It's (not) the mutation, stupid
Cancer has emerged as a fundamentally genetic disease, where mutations in genes cause cells to go haywire. Yet, finding out exactly which mutations are responsible for a certain type of cancer is a daunting task. A recent report in Nature which details the cataloging of tens of thousands of mutations in tens of thousands of tumors illustrates the merits and dangerous pitfalls of such an approach.
The article talks about the International Cancer Genome Consortium (ICGC), formed in 2008, whose task is to coordinate an international effort spread across different countries, where every country has the responsibility of documenting significant mutations in certain types of cancer. For instance, the US is doing 6 types including brain and lung, China is doing gastric, India is doing oral and Australia is doing pancreatic. The process would involve sequencing tens of thousands of genes from tumors. The goal is to find out all the mutations that separate cancerous cells from normal ones.
Yet this goal immediately runs into David Hume's well-known problem of induction. If a mutation in a gene is observed in, say 5% of tumors, would it be observed in all of them? More importantly, would it be significant as a causative agent? Consider the IDH1 gene which encodes isocitrate dehydrogenase, a key enzyme in the all-important Krebs cycle. As the article notes, IDH1 was not regarded as significant when it initially showed up in a very small subset of certain kinds of tumors. But then it consistently showed up in 12% of brain tumors of a certain kind and 8% of tumors from leukemic patients. Thus, rather than being a chance occurrence, IDH1 now seems like a significant correlative factor for cancer. It is now hot cancer genomic property.
But this is just the beginning, the very beginning. Evolutionary biologists are very well familiar with the problem of determining which mutations- called "drivers"- are causative for a given phenotype, and which ones are just "passengers". One of the biggest mistakes that "adaptionists" can make is to assume that every genotypical change somehow provides a selective advantage, when the change could just be riding on the back of another significant one. Identifying and cataloging thousands of mutant genes says nothing about which of those are truly responsible for the cancer and which ones have just come along for the ride. As a researcher quoted in the article says, "it's going to take good old-fashioned biology to really determine what these mutations are doing".
And I think we can all agree that's its going to take a lot of good old-fashioned biology to accomplish this. Firstly, one has to determine the function of the mutated gene by doing knockout and other experiments, and endeavor fraught with complications. Maybe it codes for a protein, maybe it does not. Even if it does, one then has to identify the function of that protein by finding a suitable system in which it can be expressed and purified. Structure determination may be another hard obstacle on the path to success.
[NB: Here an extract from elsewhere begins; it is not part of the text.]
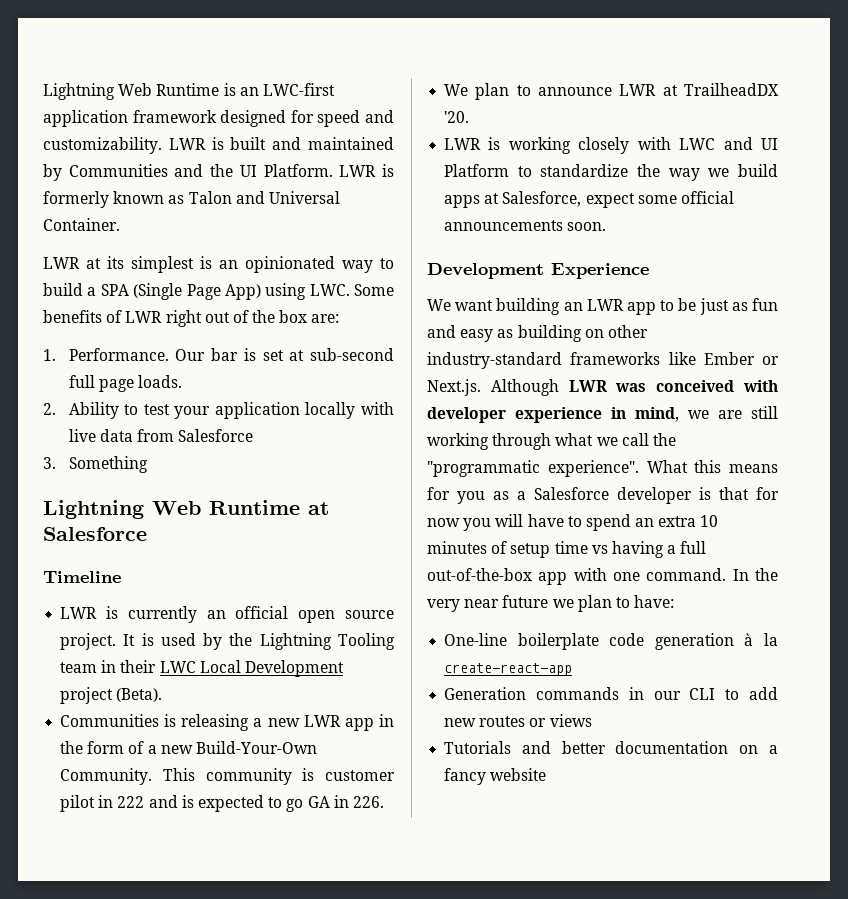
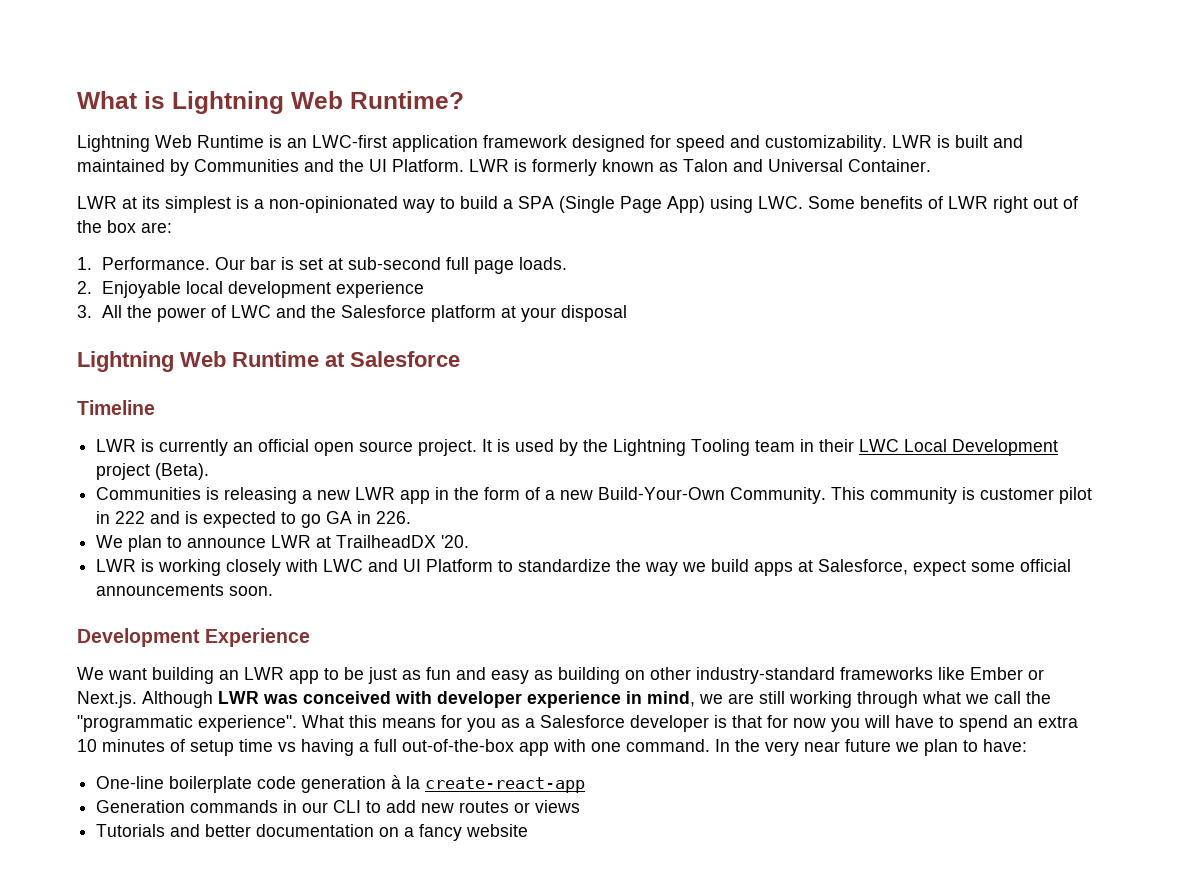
(43, 91) none -> [77,91,464,114] What is Lightning Web Runtime? //
[219,256,335,273] an opinionated -> [254,196,398,213] a non-opinionated
[68,402,394,419] [68,429,254,442] [43,456,148,473] Ability to test your application locally with live data from Salesforce // 3. Something -> [102,281,425,298] [77,305,628,322] Enjoyable local development experience // 3. All the power of LWC and the Salesforce platform at your disposal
Finally, if any kind of therapeutic intervention is going to be attempted, one would have go first find out whether the target is "druggable". And then of course, the long and wildly uncertain road towards finding a small molecule inhibitor only begins.
Even assuming that all this happens, there is no guarantee that hitting the enzyme will produce a therapeutic response. Maybe the enzyme that is mutated is part of a complex pathway of signaling, and maybe one has to really hit something upstream or downstream to actually make a difference. And of course, hitting the target may cause a difference, but it may not be therapeutically significant enough. Thus, it's pretty clear that this project is far from curing any kind of cancer at this stage. What we just described is light years ahead of what is being currently done. Plus, it's worth noting that this is data that is extremely heterogeneous, collated from a variety of populations, potentially subject to the capricious standards of individual agencies and workers. It's nothing if not a statistician's nightmare.
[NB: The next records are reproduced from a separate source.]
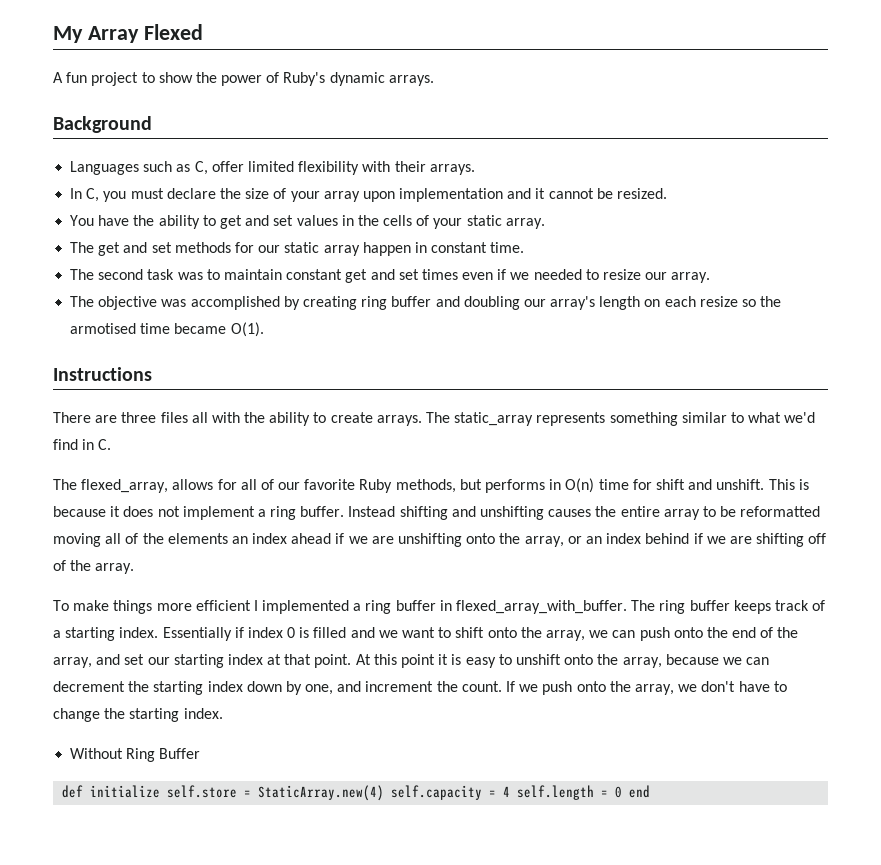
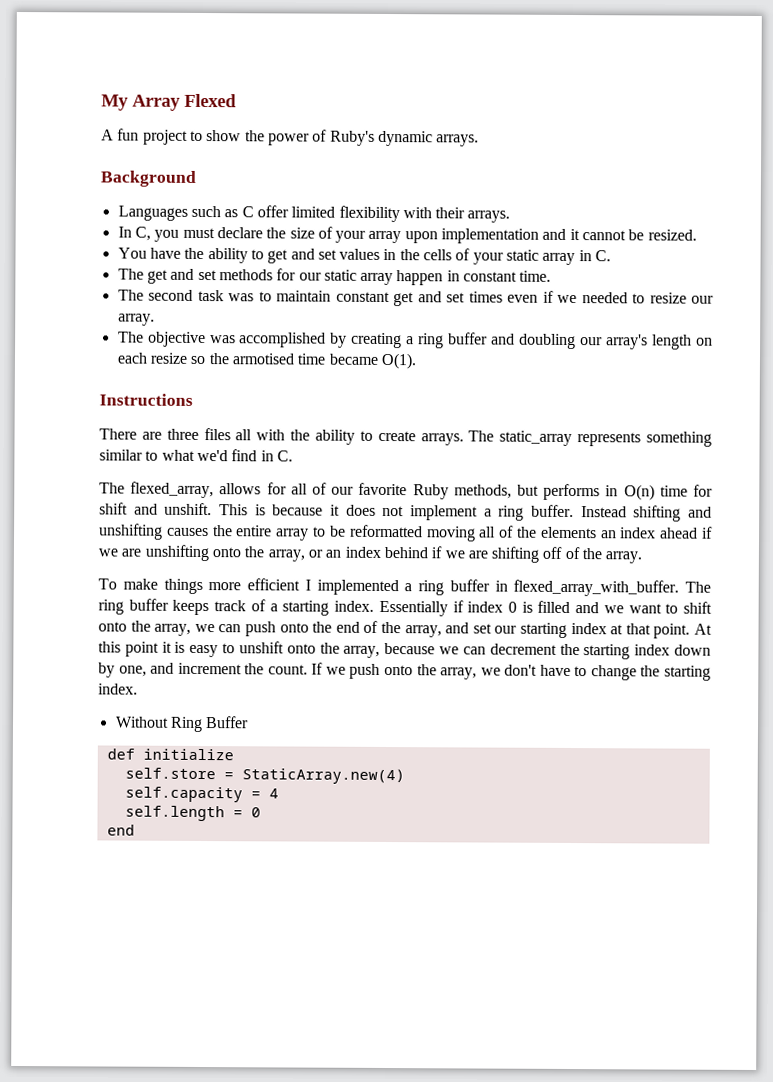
[194,161,208,175] C, -> [241,206,254,218] C
[505,218,545,229] array. -> [542,250,612,266] array in C.
(357, 303) none -> [406,336,415,345] a
(161, 791) none -> (234, 754) //
(385, 793) none -> (405, 776) //
(511, 791) none -> (279, 793) //
(623, 792) none -> (261, 812) //

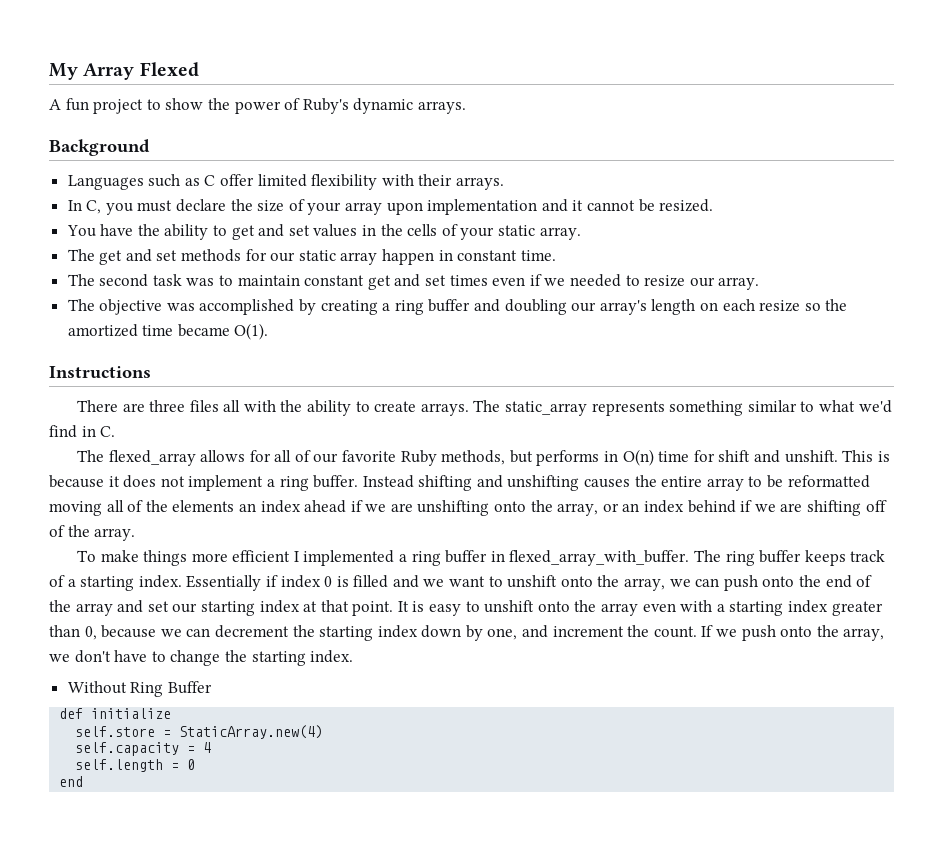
[542,250,612,266] array in C. -> [539,227,581,240] array.
[231,353,295,365] armotised -> [67,324,138,337] amortized
[130,481,215,499] flexed_array, -> [108,450,196,466] flexed_array
[683,601,712,614] shift -> [507,575,558,588] unshift
[404,625,442,638] array, -> [75,603,113,616] array
[694,623,713,635] [98,641,172,657] At this point it -> [397,601,409,612] It
[343,645,381,658] array, -> [601,600,883,616] [49,625,97,640] array even with a starting index greater than 0,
So is the effort worth it? Undoubtedly. Sitting among those haystacks of mutations is the valuable one that may actually be causative. We are never going to identify the culprit if we never line up the suspects. But here, much more than in a police lineup, it is easy to be seduced by statistical significance. The pursuit of the wrong gene could easily mean the loss of millions of dollars and countless hours wasted. The researchers who have descended into this quagmire need to be more careful than Ulysses on their tortuous journey toward the discovery of important cancer-causing mutations. It is all too easy to slip on a stone and chase the wrong rabbit into the wrong rabbit hole. And there are countless number of these at every step.
As Yeats might have rephrased a line from one of his enduring poems, "tread softly, because you tread on my genes".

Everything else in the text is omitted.